• **Data in this exercise**
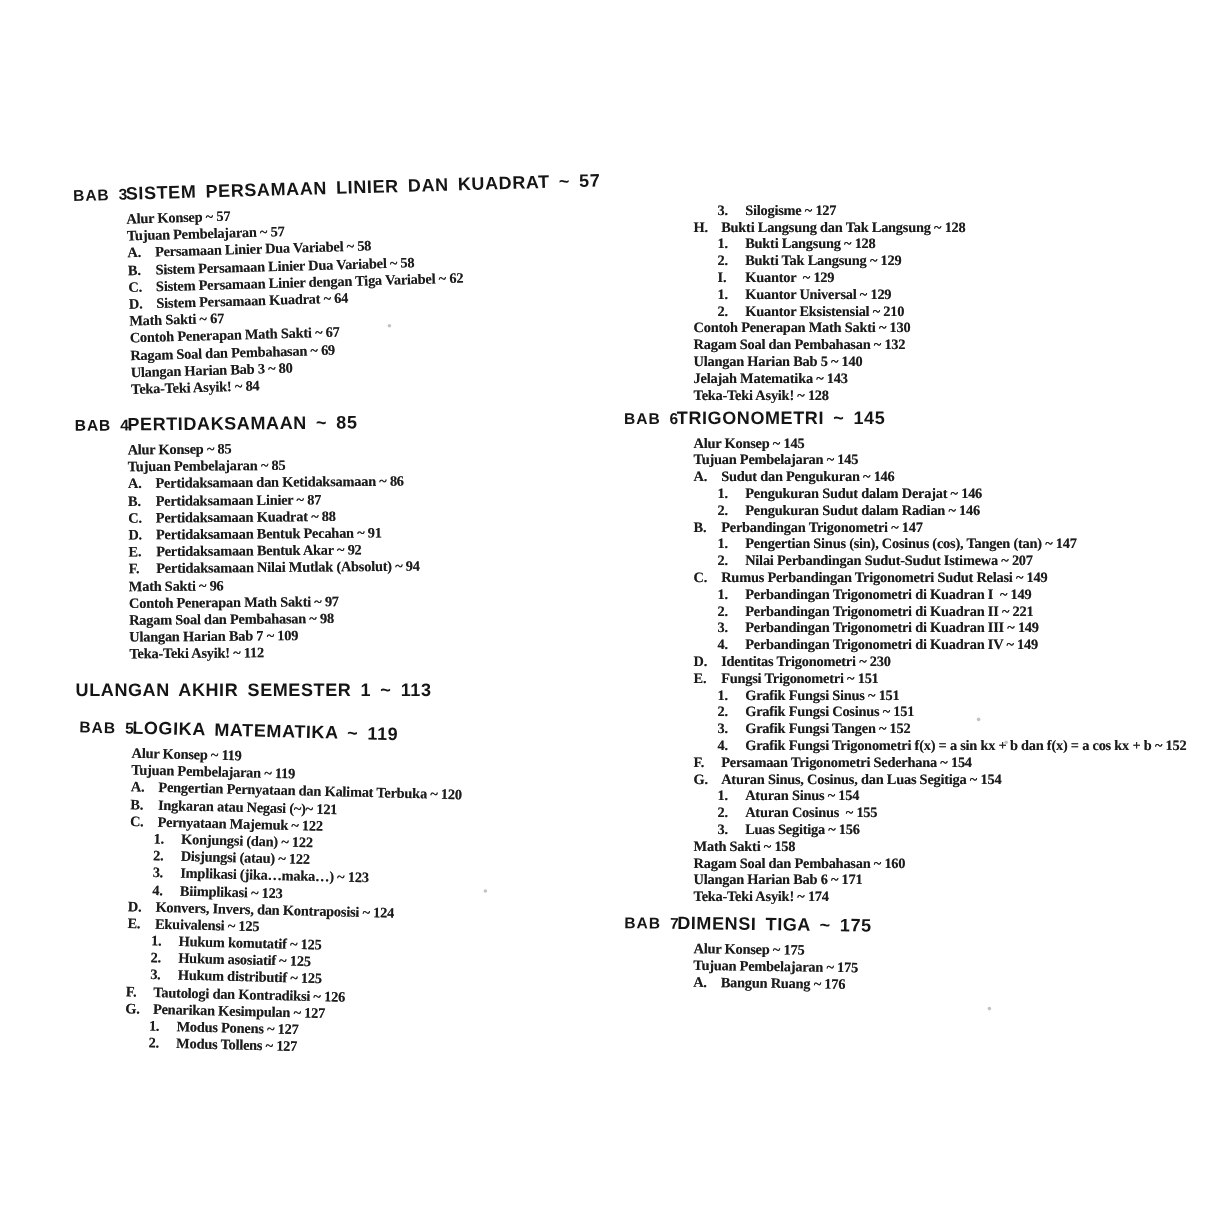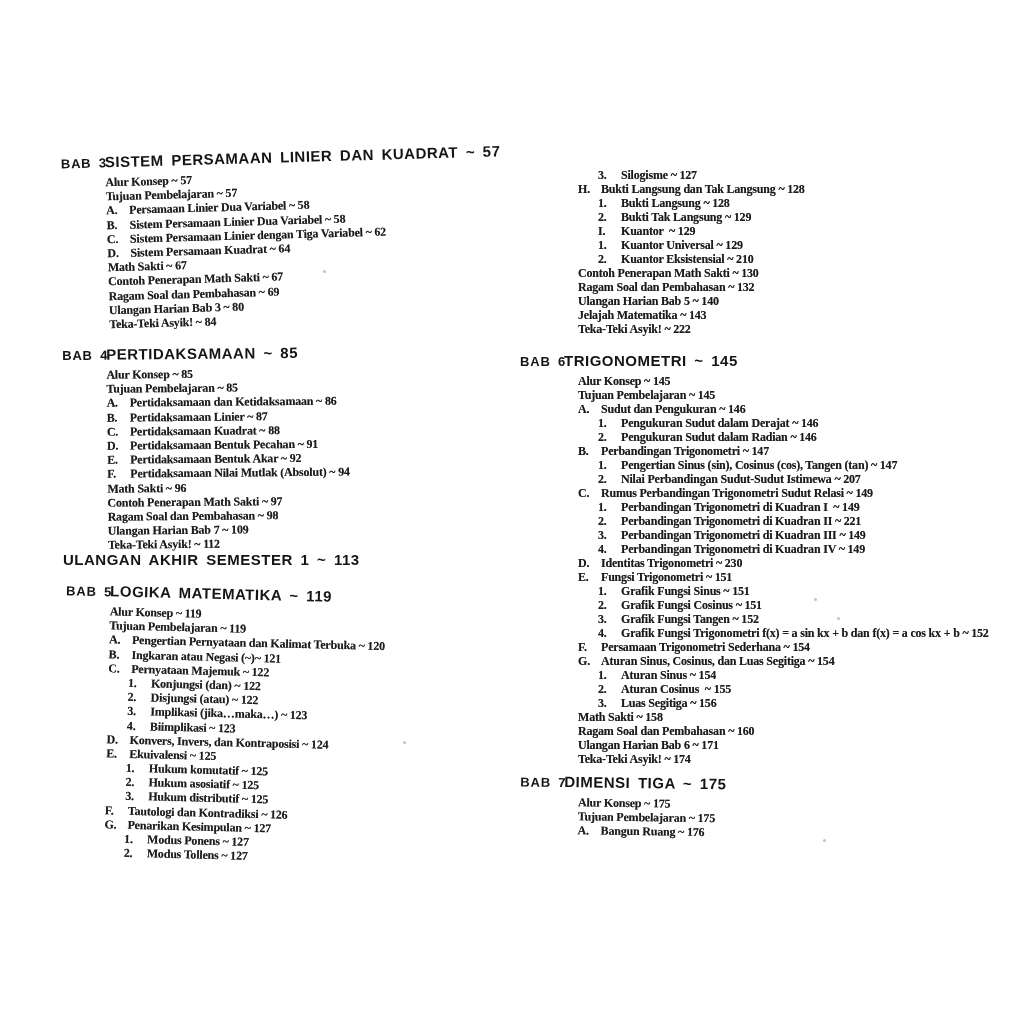--- a/index.html
+++ b/index.html
@@ -129,21 +129,21 @@
         <div class="entry lvl0">
           <span class="t">Ragam Soal dan Pembahasan ~ 98</span>
         </div>
         <div class="entry lvl0">
           <span class="t">Ulangan Harian Bab 7 ~ 109</span>
         </div>
         <div class="entry lvl0">
           <span class="t">Teka-Teki Asyik! ~ 112</span>
         </div>
       </section>
-      <section class="toc-section" style="">
+      <section class="toc-section" style="margin-top: 16px;">
         <div class="sec-head">
           <span class="sec-title">ULANGAN AKHIR SEMESTER 1 ~ 113</span>
         </div>
       </section>
       <section class="toc-section" style="transform: rotate(1.4deg); margin-top: 14px;">
         <div class="sec-head">
           <span class="bab">BAB 5</span>
           <span class="sec-title">LOGIKA MATEMATIKA ~ 119</span>
         </div>
         <div class="entry lvl0">
@@ -254,24 +254,24 @@
         <div class="entry lvl0">
           <span class="t">Ragam Soal dan Pembahasan ~ 132</span>
         </div>
         <div class="entry lvl0">
           <span class="t">Ulangan Harian Bab 5 ~ 140</span>
         </div>
         <div class="entry lvl0">
           <span class="t">Jelajah Matematika ~ 143</span>
         </div>
         <div class="entry lvl0">
-          <span class="t">Teka-Teki Asyik! ~ 222</span>
-        </div>
-      </section>
-      <section class="toc-section" style="margin-top: 16px;">
+          <span class="t">Teka-Teki Asyik! ~ 128</span>
+        </div>
+      </section>
+      <section class="toc-section" style="margin-top: 4px;">
         <div class="sec-head">
           <span class="bab">BAB 6</span>
           <span class="sec-title">TRIGONOMETRI ~ 145</span>
         </div>
         <div class="entry lvl0">
           <span class="t">Alur Konsep ~ 145</span>
         </div>
         <div class="entry lvl0">
           <span class="t">Tujuan Pembelajaran ~ 145</span>
         </div>

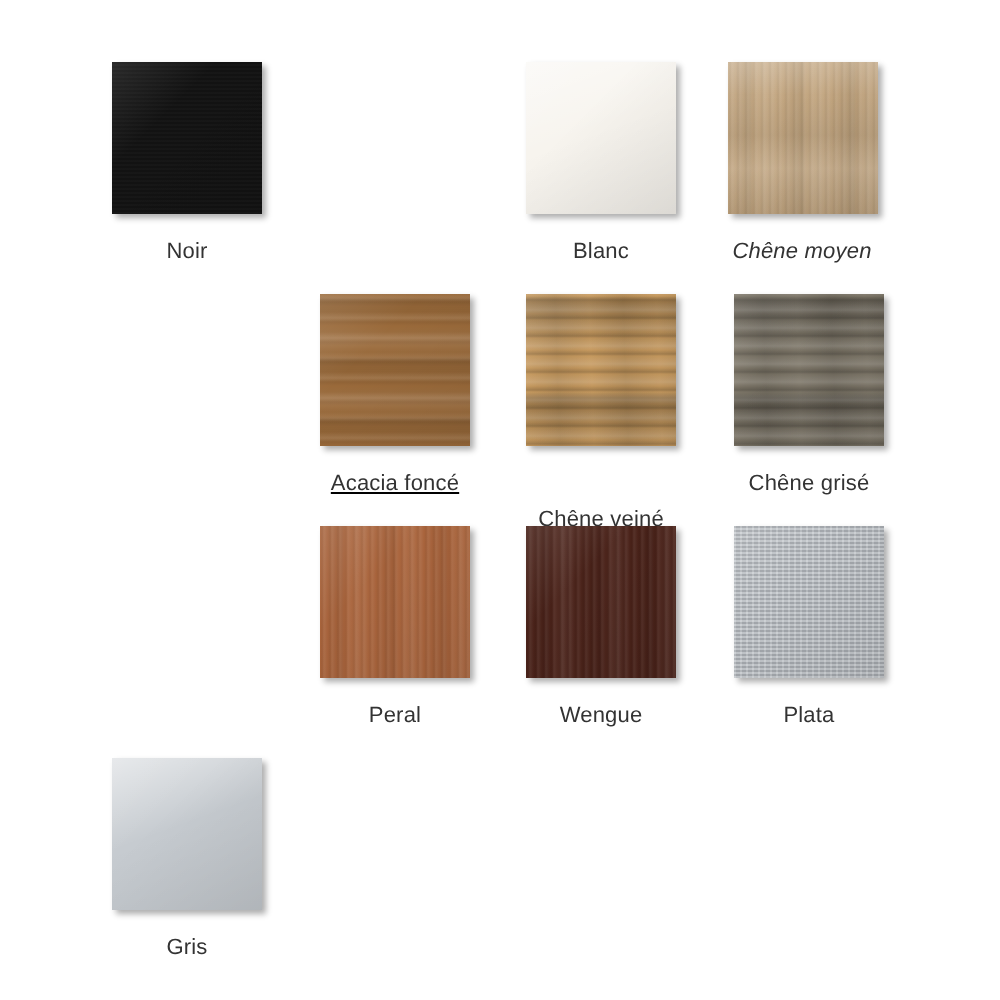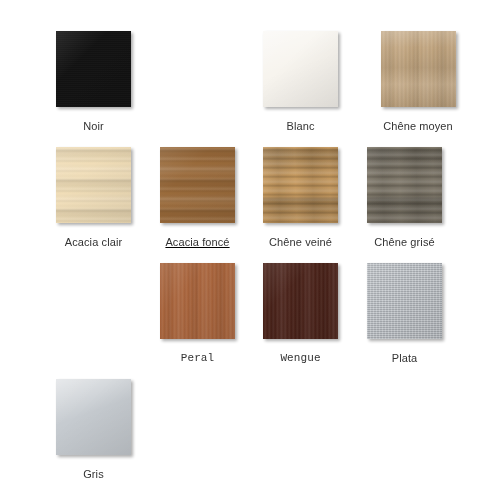--- a/index.html
+++ b/index.html
@@ -161,64 +161,57 @@
       </div>
       <div class="swatch-label" style="color: rgb(51, 51, 51);">Noir</div>
     </div>
     <div class="swatch-cell" style="left: 248.5px; top: 31px;">
       <div class="swatch-tile" style="width: 75px; height: 76px; background-color: rgb(247, 244, 238);">
         <div class="tex tex-sheen"></div>
         <div class="tex tex-vignette"></div>
       </div>
       <div class="swatch-label" style="color: rgb(51, 51, 51);">Blanc</div>
     </div>
-    <div class="swatch-cell" style="left: 366px; top: 31px;">
+    <div class="swatch-cell" style="left: 349px; top: 31px; font-style: italic;">
       <div class="swatch-tile" style="width: 75px; height: 76px; background-color: rgb(194, 165, 127);">
         <div class="tex tex-grain-v"></div>
         <div class="tex tex-band"></div>
         <div class="tex tex-vignette"></div>
       </div>
       <div class="swatch-label" style="color: rgb(51, 51, 51);">Chêne moyen</div>
     </div>
-    <div class="swatch-cell" style="left: 41.5px; top: 147px;">
-      <div class="swatch-tile" style="width: 75px; height: 76px; background-color: rgb(241, 222, 184);">
-        <div class="tex tex-grain-h"></div>
-        <div class="tex tex-vignette"></div>
-      </div>
-      <div class="swatch-label" style="color: rgb(51, 51, 51);">Acacia clair</div>
-    </div>
     <div class="swatch-cell" style="left: 145.5px; top: 147px; text-decoration: underline;">
       <div class="swatch-tile" style="width: 75px; height: 76px; background-color: rgb(154, 106, 58);">
         <div class="tex tex-grain-h"></div>
         <div class="tex tex-vignette"></div>
       </div>
       <div class="swatch-label" style="color: rgb(51, 51, 51);">Acacia foncé</div>
     </div>
-    <div class="swatch-cell" style="left: 248.5px; top: 147px;">
+    <div class="swatch-cell" style="left: 248.5px; top: 147px; gap: 18px;">
       <div class="swatch-tile" style="width: 75px; height: 76px; background-color: rgb(199, 154, 95);">
         <div class="tex tex-grain-streak"></div>
         <div class="tex tex-vignette"></div>
       </div>
       <div class="swatch-label" style="color: rgb(51, 51, 51);">Chêne veiné</div>
     </div>
     <div class="swatch-cell" style="left: 352.5px; top: 147px;">
       <div class="swatch-tile" style="width: 75px; height: 76px; background-color: rgb(125, 118, 104);">
         <div class="tex tex-grain-streak"></div>
         <div class="tex tex-vignette"></div>
       </div>
       <div class="swatch-label" style="color: rgb(51, 51, 51);">Chêne grisé</div>
     </div>
     <div class="swatch-cell" style="left: 145.5px; top: 263px;">
       <div class="swatch-tile" style="width: 75px; height: 76px; background-color: rgb(169, 100, 60);">
         <div class="tex tex-grain-v"></div>
         <div class="tex tex-vignette"></div>
       </div>
-      <div class="swatch-label" style="color: rgb(51, 51, 51); font-family: Liberation Mono, monospace;">Peral</div>
-    </div>
-    <div class="swatch-cell" style="left: 248.5px; top: 263px; font-family: Liberation Mono, monospace;">
+      <div class="swatch-label" style="color: rgb(51, 51, 51);">Peral</div>
+    </div>
+    <div class="swatch-cell" style="left: 248.5px; top: 263px;">
       <div class="swatch-tile" style="width: 75px; height: 76px; background-color: rgb(74, 34, 25);">
         <div class="tex tex-grain-v"></div>
         <div class="tex tex-vignette"></div>
       </div>
       <div class="swatch-label" style="color: rgb(51, 51, 51);">Wengue</div>
     </div>
     <div class="swatch-cell" style="left: 352.5px; top: 263px;">
       <div class="swatch-tile" style="width: 75px; height: 76px; background-color: rgb(185, 190, 195);">
         <div class="tex tex-metal"></div>
         <div class="tex tex-vignette"></div>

• **Try it**
Count how many lines of the material hold the string "Pembahasan". Give the number and nothing more.

• **Task output**
2